> _Work to be completed_
Once the pictures are set aside, transcribe the remaining data exactly.

> _Before-and-after change records_
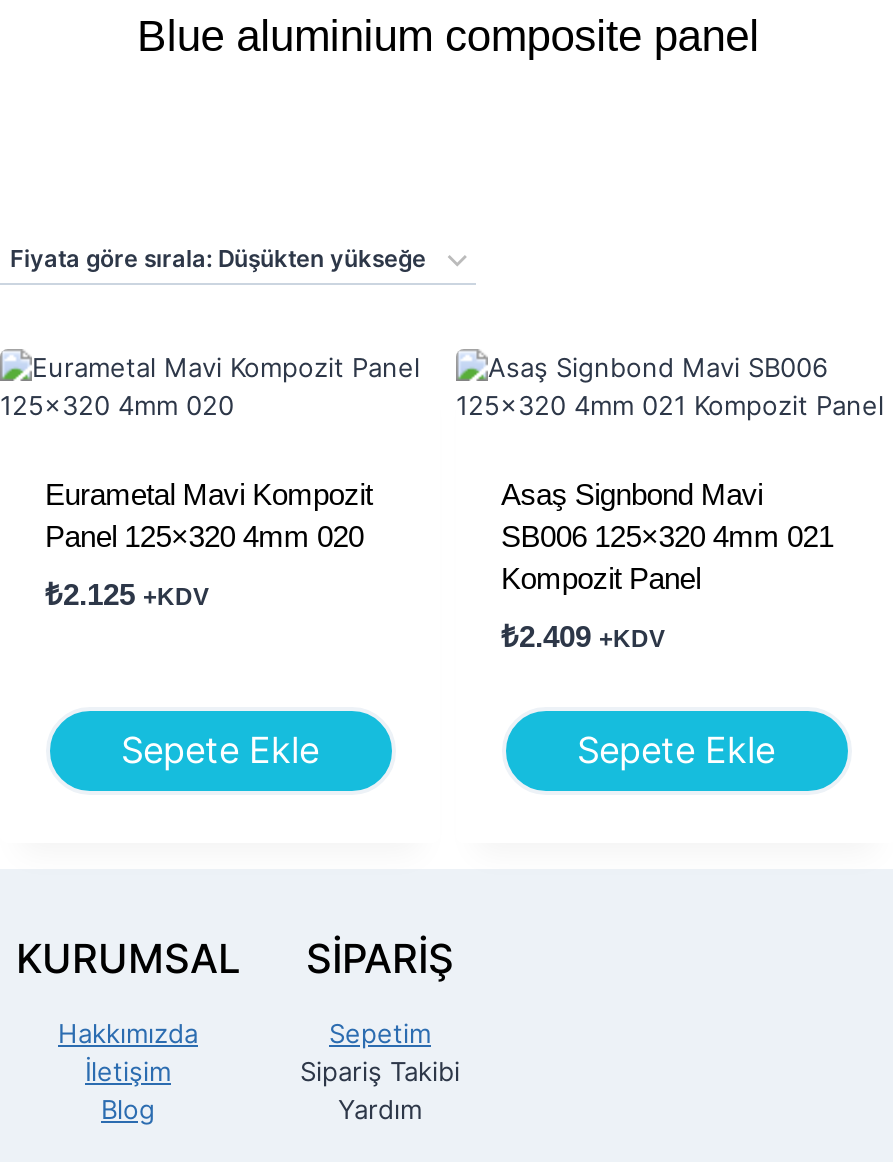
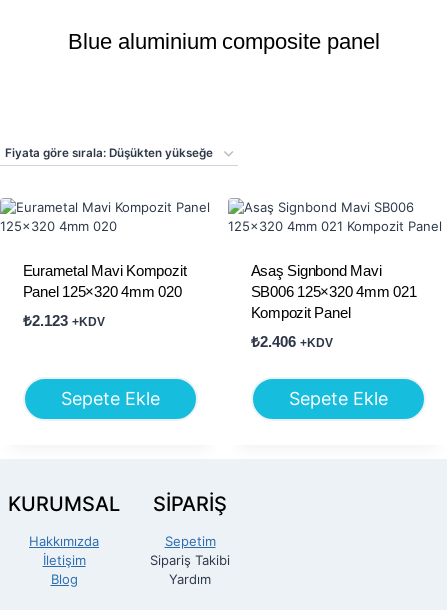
- ₺2.125 +KDV
+ ₺2.123 +KDV

- ₺2.409 +KDV
+ ₺2.406 +KDV
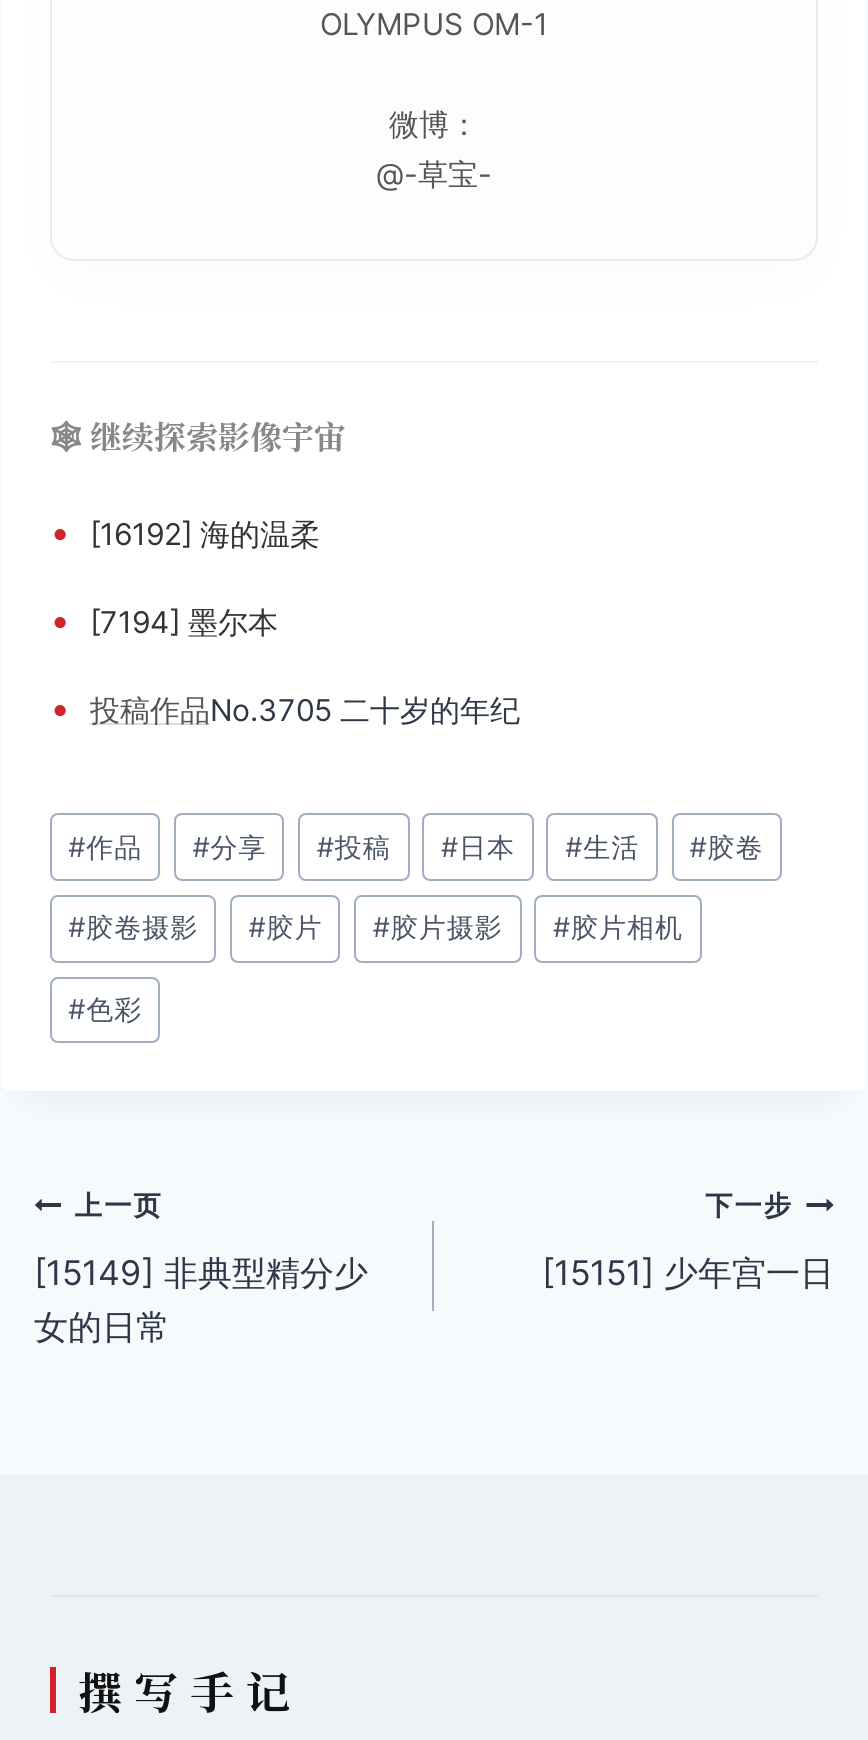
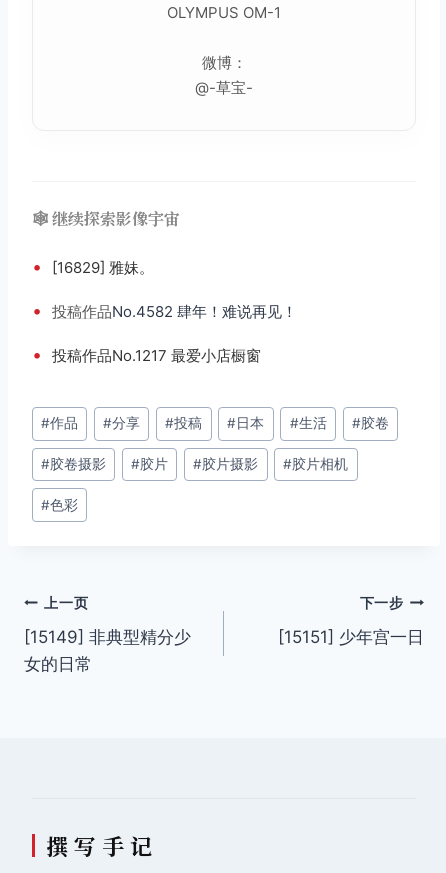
- • [16192] 海的温柔
+ • [16829] 雅妹。

- • [7194] 墨尔本
+ • 投稿作品No.4582 肆年！难说再见！

- • 投稿作品No.3705 二十岁的年纪
+ • 投稿作品No.1217 最爱小店橱窗
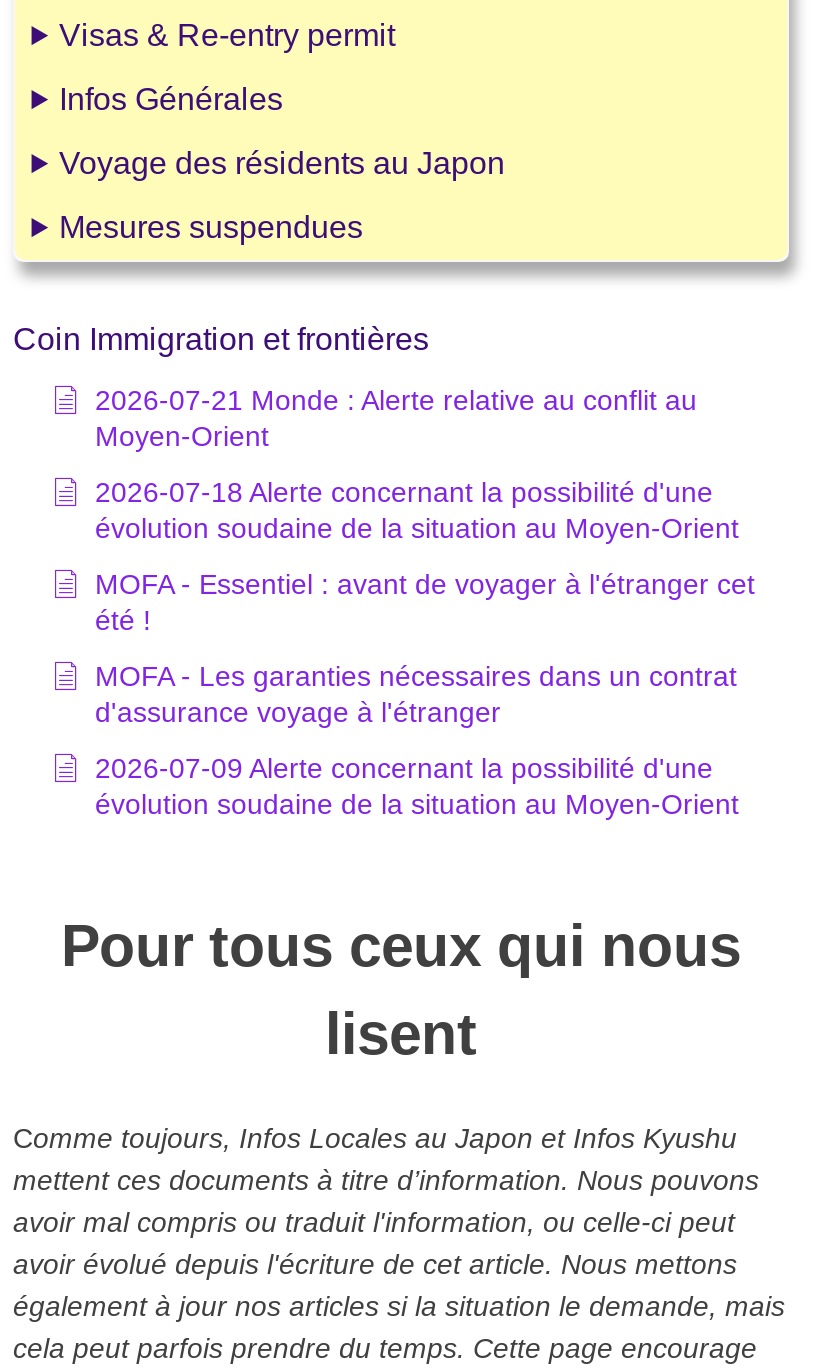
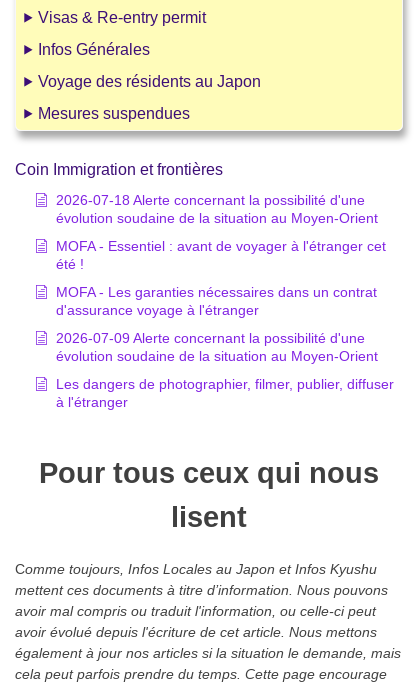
- 2026-07-21 Monde : Alerte relative au conflit au
- Moyen-Orient

moved up: 2026-07-18 Alerte concernant la possibilité d'une | évolution soudaine de la situation au Moyen-Orient | MOFA - Essentiel : avant de voyager à l'étranger cet | été ! | MOFA - Les garanties nécessaires dans un contrat | d'assurance voyage à l'étranger | 2026-07-09 Alerte concernant la possibilité d'une | évolution soudaine de la situation au Moyen-Orient

+ Les dangers de photographier, filmer, publier, diffuser
+ à l'étranger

> _Task response_
- ₺2.125 +KDV
+ ₺2.123 +KDV

- ₺2.409 +KDV
+ ₺2.406 +KDV
- • [16192] 海的温柔
+ • [16829] 雅妹。

- • [7194] 墨尔本
+ • 投稿作品No.4582 肆年！难说再见！

- • 投稿作品No.3705 二十岁的年纪
+ • 投稿作品No.1217 最爱小店橱窗
- 2026-07-21 Monde : Alerte relative au conflit au
- Moyen-Orient

moved up: 2026-07-18 Alerte concernant la possibilité d'une | évolution soudaine de la situation au Moyen-Orient | MOFA - Essentiel : avant de voyager à l'étranger cet | été ! | MOFA - Les garanties nécessaires dans un contrat | d'assurance voyage à l'étranger | 2026-07-09 Alerte concernant la possibilité d'une | évolution soudaine de la situation au Moyen-Orient

+ Les dangers de photographier, filmer, publier, diffuser
+ à l'étranger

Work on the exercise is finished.